Plus the fact that you have both integrity and vision: she has neither and hence the logical association with seeking to justify herself through a position of power.
It begs the question, actually, of who on earth actually appointed her in the first place and what was their judgement (if any)?
Kudos.
Wow – what a tour-de-force. As I read I became more and more impassioned about the flawed nature of the very inspection system which purports to be a key element in raising standards in schools. That you have been unable to “let go” is unsurprising; that you made it your business to inspect the inspector and unearth such dissonances is amazing in terms of the energy required to do so. At issue is how many teachers from across the educational spectrum have had cause to feel unsupported and undermined by Ofsted inspections? And is it any wonder there is a crisis in retention; let alone recruitment. Ofsted has a lot to answer for, as th recent cull of inspectors lays bare; sadly though some have slipped through the net. Flippant I accept – but also try singing along to: “Oh, oh watching the detectives…” (Elvis Costello)
Sadly, when I met with Sean Harford, he said that because we are humans, OfSTED inspections will never be 100% bulletproof. When I showed him comparative data, same context, same data, my school and another had RI and Outstanding respectively.
Data (alone) is still used to judge schools and there are still flaws in the system.
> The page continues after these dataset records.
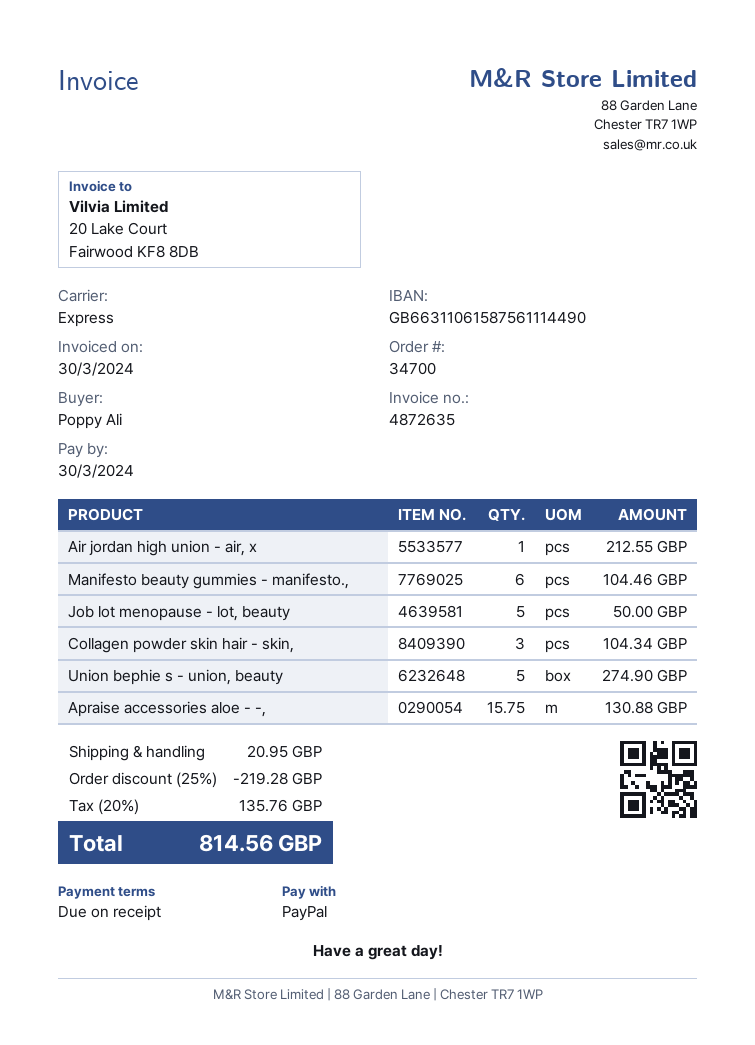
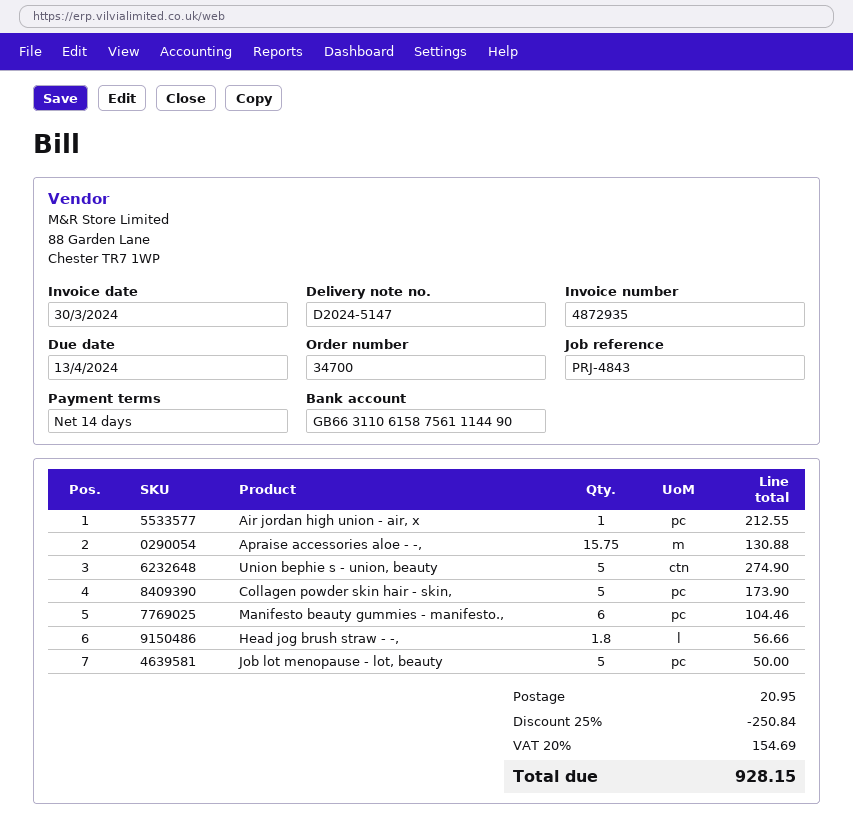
invoice number: 4872635 -> 4872935
payment terms: on receipt -> 14 days
due date: 2024-03-30 -> 2024-04-13
Collagen powder skin hair - skin,: 3 for 104.34 -> 5 for 173.90
Head jog brush straw - -,: none -> 1.8 for 56.66
discount: 25% = 219.28 -> 25% = 250.84
tax: 20% = 135.76 -> 20% = 154.69
total: 814.56 -> 928.15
Until there is a more reliable method put in place, the high-stakes assessment of schools being judged should continue to be challenged by all of us, even if sadly they are conducted by rogue inspectors who are fellow senior leaders. What a sad story …
Excellent Blog. A sad indictment of the inspection system. It also raises an important point about the way in which the individual personalities of OFSTED inspectors can impact on any outcome. An inspection team can pinpoint specific data sets that they want to use and pursue lines of enquiry that suit their own agenda (if they have one).
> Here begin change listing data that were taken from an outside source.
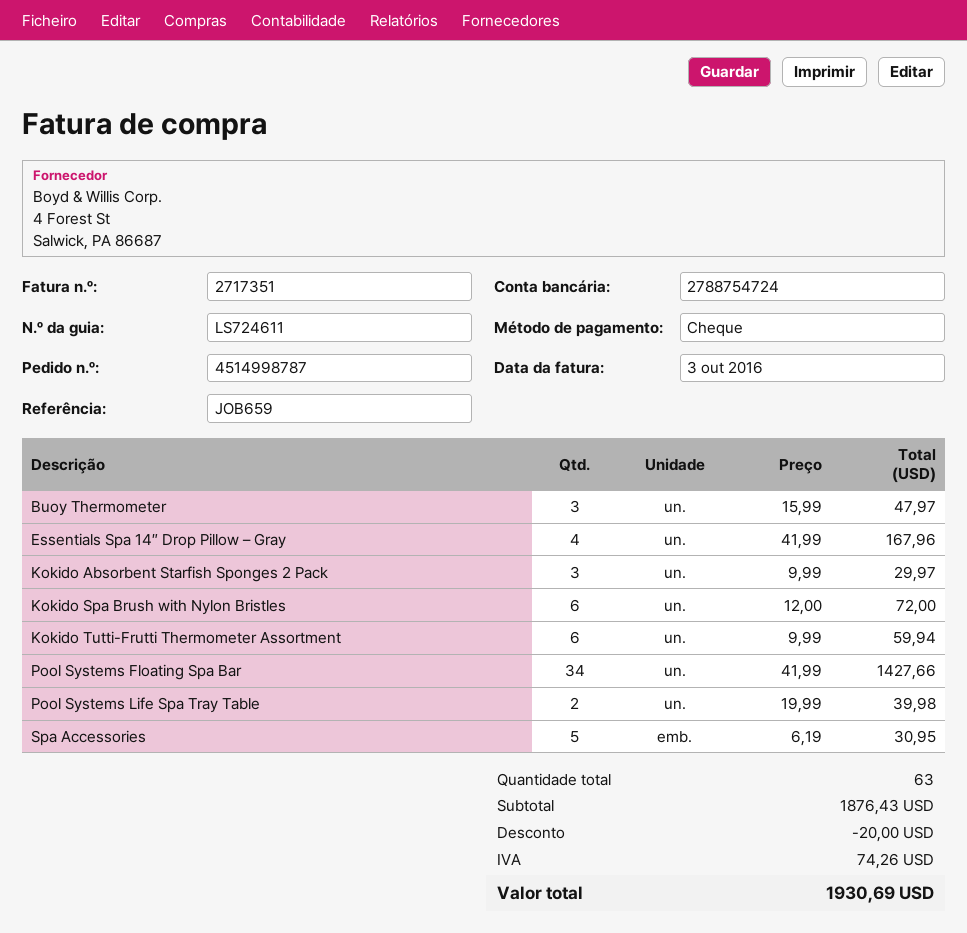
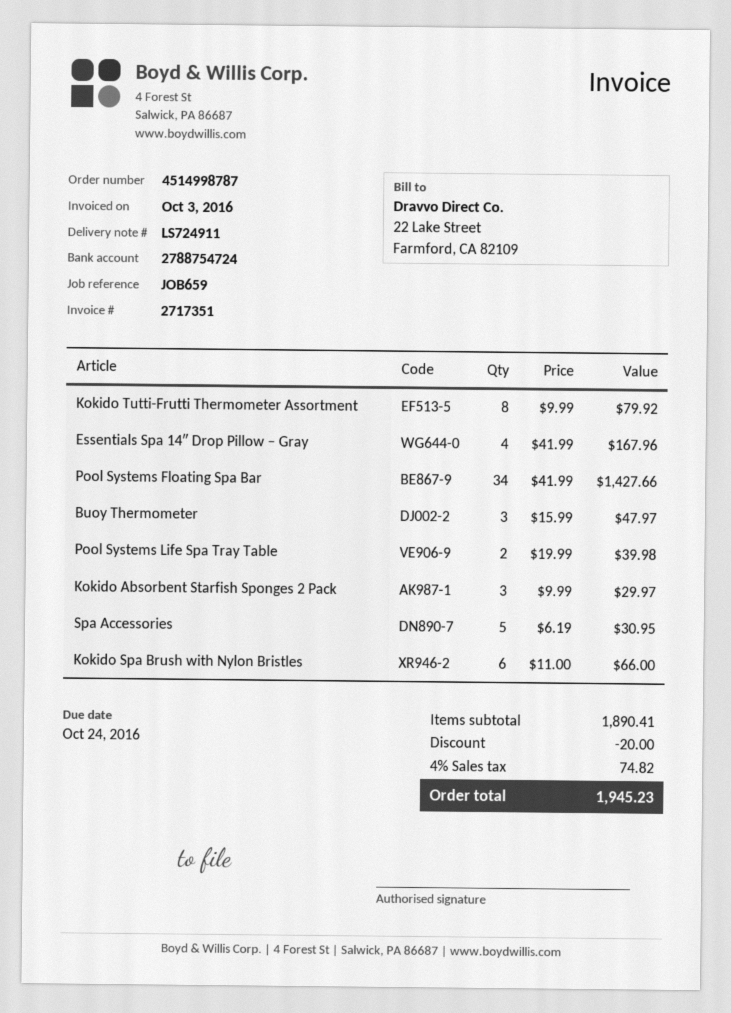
delivery note number: LS724611 -> LS724911
Kokido Spa Brush with Nylon Bristles: 6 x 12.00 = 72.00 -> 6 x 11.00 = 66.00
Kokido Tutti-Frutti Thermometer Assortment: 6 x 9.99 = 59.94 -> 8 x 9.99 = 79.92
subtotal: 1876.43 -> 1890.41
tax: 74.26 -> 74.82
total: 1930.69 -> 1945.23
Highlights the failings of our inspection system. You should put in a formal complaint containing these facts to Ofsted. They need to follow up. The culture needs to be tackled – which unfortunately you have already had to do. I applaud you.
I’m afraid that my experience tallies with your. The very last people we should allow to judge our schools are fellow heads. Least of all those who feel they are in a position to judge and therefore have an inflated view of their own competence. They swagger into our schools with a ‘they don’t do it my way so they must be wrong’ attitude and cause undue damage. Believe me I have experienced it and had to fight it, admittedly not in such a harsh way. Take some time to relax this week and go after justice in the new year. How dare so many people try to destroy our schools.
Raising a glass of single malt to you. Keep it up!
I have followed your posts and would to chat.
Kind regards,
Gary
Mr Gary Birkett
Head teacher
Newbarns Primary & Nursery School
Tel: (01229) 877442
Email: admin@newbarns.cumbria.sch.uk
Twitter: @newbarns1
Er, OK. I’ll email you.
Well done to you for having the strength to pursue these issues and for raising important questions which should be addressed, not just on an individual school level, but nationally regarding the whole OFSTED culture and processes. You have risen above this: however some heads and teachers have taken their own lives as a result of these inspections. Whether the results are accurate or not, how can we allow a system to continue that causes professionals to kill themselves as they cannot carry on? And how many teachers and heads feel the only course of action is to leave and are thereby lost to the profession through resignations? OFSTED kills, or slaughters, or murders, our fellow professionals and is the cause for a huge exodus of teachers, leaving the service rapidly approaching breaking point. WHY do we comply with OFSTED?
Thank goodness you had the strength and determination to fight this. How lucky for you school that they had a head that could fight for them.